Много тихих рассветов уже вставало за окном, ох, много, а из ночных комнатных углов все выходят и выходят друзья военных лет твоих...
Пропотевшие гимнастерки, помятые каски, бурые пятна крови на запыленных бинтах...
Осторожно снимают с плеч автоматы, устало садятся рядом и молча достают кисеты:
«Ну, как вы тут, без нас?»
Разве уснешь?..
Помните, у Михаила Дудина:
...А может быть, в песке,
в размытой глине,
Захлебываясь в собственной крови,
Скажу ребятам: «Дайте знать Ирине, —
У нас сегодня пели соловьи...»
Помните, поэт дважды сказал тогда же:
«О мертвецах поговорим потом!»?
Мы не говорили тогда о них, нет, не говорили, верно? Сейчас настало время сказать о погибших. Сказать обязательно, ибо забвение непростительно.
Вскоре после войны женщина ревниво заглянула мне в глаза:
— Это правда, что у тебя в медсанбате была какая-то Райка?
Сначала я не понял, о ком идет речь.
Женщина нервно рассмеялась:
— Мне все уши прожужжали: Левкина Райка да Левкина Райка!
— Дура,
— сказал я шепотом.
— Это не моя Райка. Это фамилия такая: Левкина. Рая Левкина...
— Если задержишься до вечера, ночуй в тылах. В батальон не возвращайся. Еще подорвешься на мине...
Комбат хмуро посмотрел на меня.
Мне совсем не хотелось подрываться на мине. Поэтому, выполнив задание, я в поисках ночлега забрел в медсанбат. Сюда вообще редко кто приходит своими ногами. А я пришел тогда...
Пришел и остановился перед темно-серой глыбой палатки.
Немецкие ракеты за нашим передним краем лениво карабкались в тускнеющее уже небо. Редкие пулеметные очереди разрывали зимние сумерки да там, за лесом, в закатной стороне, погромыхивала артиллерийская канонада...
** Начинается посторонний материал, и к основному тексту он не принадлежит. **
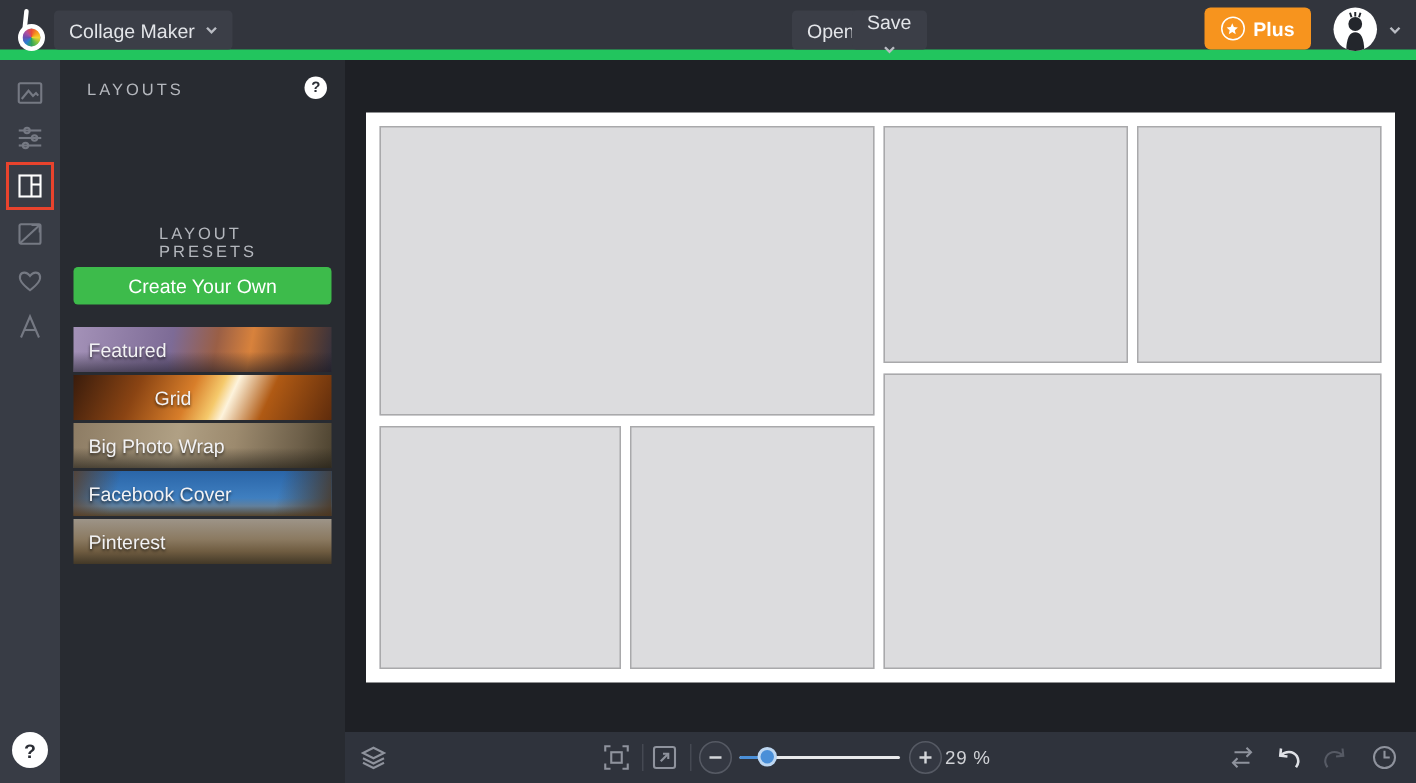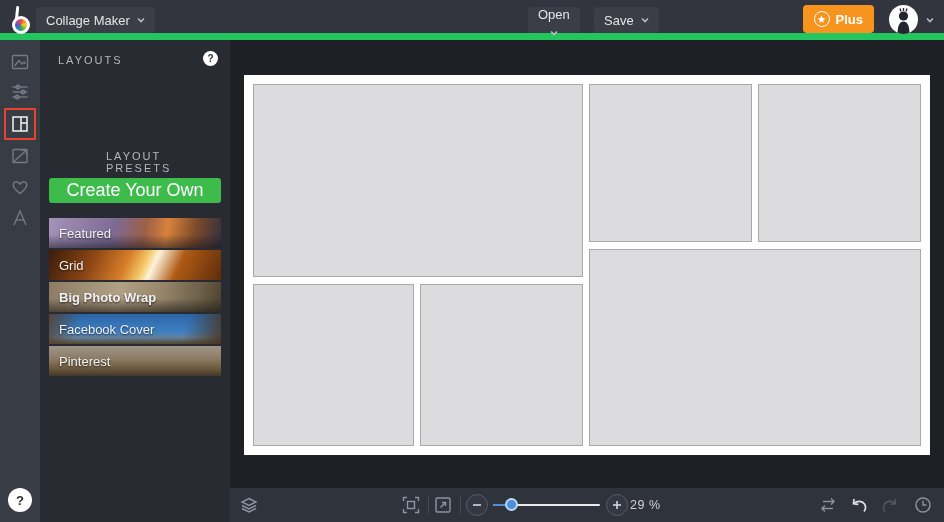--- a/index.html
+++ b/index.html
@@ -18,7 +18,7 @@
   .chev { width:8px; height:8px; flex:0 0 auto; }
   .chev polyline { fill:none; stroke:#b9bcc3; stroke-width:1.6; }
   .chip-appmenu { left:36px; }
-  .chip-open { left:528px;flex-direction:column; }
+  .chip-open { left:528px; }
   .chip-save { left:594px; }
   .plus-btn { position:absolute; right:70px; top:5px; height:28px; background:#f7941e; border:none; border-radius:4px;
     color:#fff; font-size:13px; font-weight:bold; display:flex; align-items:center; gap:6px; padding:0 11px; cursor:pointer; font-family:inherit; }

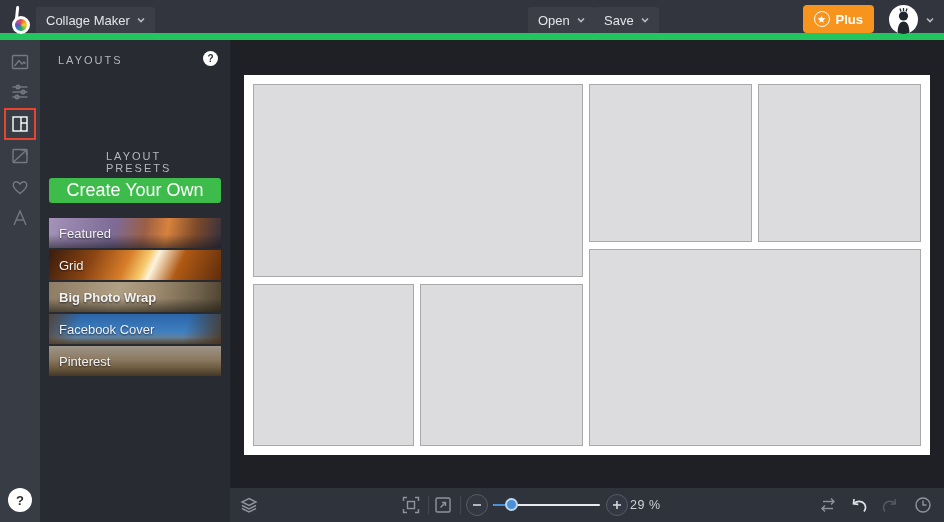--- a/index.html
+++ b/index.html
@@ -19,7 +19,7 @@
   .chev polyline { fill:none; stroke:#b9bcc3; stroke-width:1.6; }
   .chip-appmenu { left:36px; }
   .chip-open { left:528px; }
-  .chip-save { left:594px; }
+  .chip-save { left:568px;flex-direction:column; }
   .plus-btn { position:absolute; right:70px; top:5px; height:28px; background:#f7941e; border:none; border-radius:4px;
     color:#fff; font-size:13px; font-weight:bold; display:flex; align-items:center; gap:6px; padding:0 11px; cursor:pointer; font-family:inherit; }
   .star-ring { width:16px; height:16px; border:1.5px solid #fff; border-radius:50%; display:flex; align-items:center; justify-content:center; }

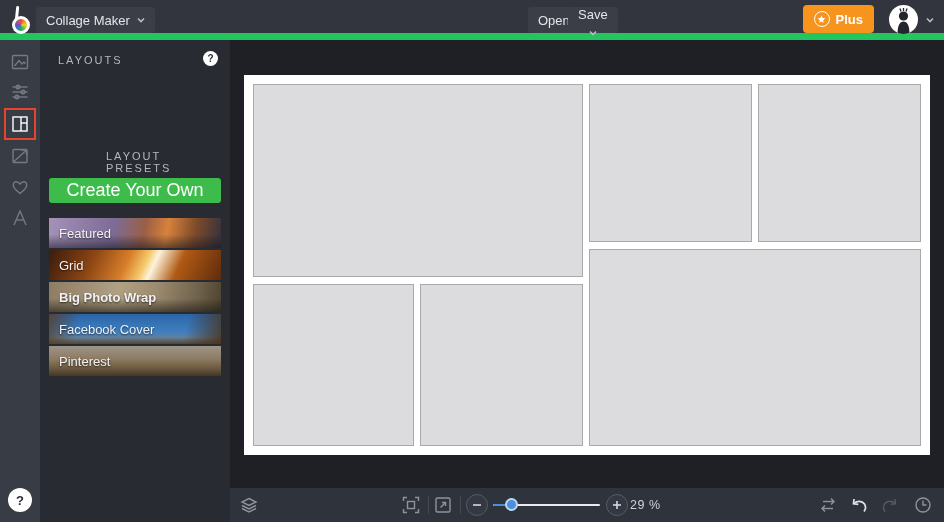--- a/index.html
+++ b/index.html
@@ -50,7 +50,7 @@
       linear-gradient(to bottom, #8d7d92 0%, #c39aa0 34%, #e0b4a8 52%, #7a5f6e 70%, #463d4e 84%, #35303d 100%); }
   .wizard-label { position:absolute; left:14px; top:50%; transform:translateY(-50%); color:#f2f2f4; font-size:13.5px; text-shadow:0 1px 2px rgba(0,0,0,.6); }
   .create-btn { position:absolute; left:9px; top:138px; width:172px; height:25px; background:#3dbb4b; border:none; border-radius:3px;
-    color:#fff; font-size:18px; cursor:pointer; font-family:inherit; }
+    color:#fff; font-size:13px; cursor:pointer; font-family:inherit; }
   .preset-list { position:absolute; left:9px; top:178px; width:172px; }
   .preset-item { position:relative; width:172px; height:32px; display:flex; align-items:center; cursor:pointer; border-bottom:2px solid #282b31; }
   .preset-label { color:#f2f2f4; font-size:13px; padding-left:10px; text-shadow:0 1px 2px rgba(0,0,0,.65); }

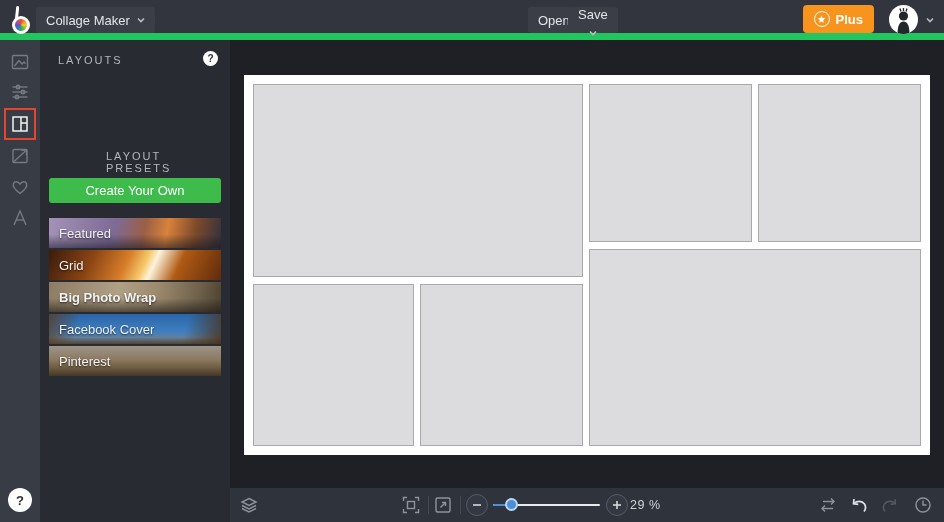--- a/index.html
+++ b/index.html
@@ -58,7 +58,7 @@
       linear-gradient(to bottom, rgba(20,20,30,0) 55%, rgba(22,22,32,.55) 100%),
       linear-gradient(100deg,#a492b8 0%,#7d6b96 38%,#9a5f46 55%,#d8823c 68%,#7c4a2a 84%,#33303e 100%); }
   .thumb-grid { background:
-      linear-gradient(115deg,#3a1c0c 0%,#8a4413 25%,#d87e2a 45%,#f5c96b 55%,#fdf3dc 60%,#b05a14 74%,#5f2c0c 100%); }
+      linear-gradient(115deg,#3a1c0c 0%,#8a4413 25%,#d87e2a 45%,#f5c96b 55%,#fdf3dc 60%,#b05a14 74%,#5f2c0c 100%); padding-left: 44px; }
   .thumb-big-photo-wrap { background:
       linear-gradient(to bottom, rgba(40,36,28,0) 55%, rgba(28,26,20,.62) 100%),
       linear-gradient(100deg,#8d7c64 0%,#b0a084 40%,#9c8a6e 62%,#6e604a 86%,#4c422f 100%); font-weight: bold; }

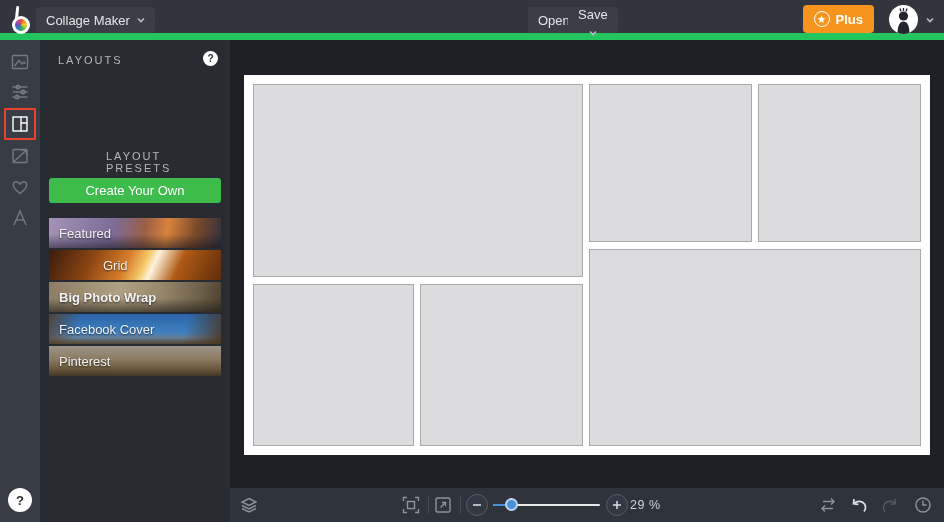--- a/index.html
+++ b/index.html
@@ -61,7 +61,7 @@
       linear-gradient(115deg,#3a1c0c 0%,#8a4413 25%,#d87e2a 45%,#f5c96b 55%,#fdf3dc 60%,#b05a14 74%,#5f2c0c 100%); padding-left: 44px; }
   .thumb-big-photo-wrap { background:
       linear-gradient(to bottom, rgba(40,36,28,0) 55%, rgba(28,26,20,.62) 100%),
-      linear-gradient(100deg,#8d7c64 0%,#b0a084 40%,#9c8a6e 62%,#6e604a 86%,#4c422f 100%); font-weight: bold; }
+      linear-gradient(100deg,#8d7c64 0%,#b0a084 40%,#9c8a6e 62%,#6e604a 86%,#4c422f 100%); }
   .thumb-facebook-cover { background:
       linear-gradient(105deg, rgba(90,62,38,.85) 0%, rgba(90,62,38,0) 18% 78%, rgba(74,52,30,.9) 100%),
       linear-gradient(to bottom,#2a65a8 0%,#3f7fc0 60%,#62809c 78%,#55452e 100%); text-align: right; }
Полог палатки откинулся, и на пороге появилась девушка с ведром. Она была в гимнастерке, без пояса и без шапки. Медленно провела рукой по пышным русым волосам.
— Эй, товарищ,
— позвала она,
— вы не могли бы мне помочь?
Я туго набил снег в ведро, поставил его в палатке на большую бочку, в которой зло гудело оранжевое пламя. Капли, шипя, падали на раскаленный металл.
— Пока раненых нет, хочу помыть голову. Не возражаете?
— улыбнулась девушка и протянула кружку.
— Полейте, пожалуйста.
Потом она сушила волосы над печкой.
Я лег на носилки, заменяющие нары, положил рядом автомат и, укрывшись шинелью, наблюдал за ней. Успокоенно вздыхало пламя в печи. Пулеметные очереди еле слышно доносились сюда с переднего края.
Девушка сидела за столом у входа в палатку и читала. Вероятно, была ее очередь дежурить. Медали на ее гимнастерке тускло отражали свет небольшой лампы.
Позже я узнал, что шел ей тогда двадцать первый год, что она на фронте добровольно, что пишет неплохие стихи. И что, кажется, у нее есть очень близкий друг — высокий загорелый капитан из артиллерийского полка...
И еще я узнал впервые в тот вечер, что голову нужно мыть только дождевой или снеговой водой. Иначе не промоешь волосы...
Так я познакомился с сержантом медсанбата нашей 198-й стрелковой дивизии Раей Левкиной.
Утверждаю: нет такого участника войны, который не вспоминал бы с благоговением фронтовых сестер.
Очень разные они были, эти девушки: красивые и дурнушки, выносливые и хрупкие, шумливые и тихие, строгие и не очень...
Но во время боя медсестра становилась для раненого всем: матерью, сестрой, женой, подругой, товарищем.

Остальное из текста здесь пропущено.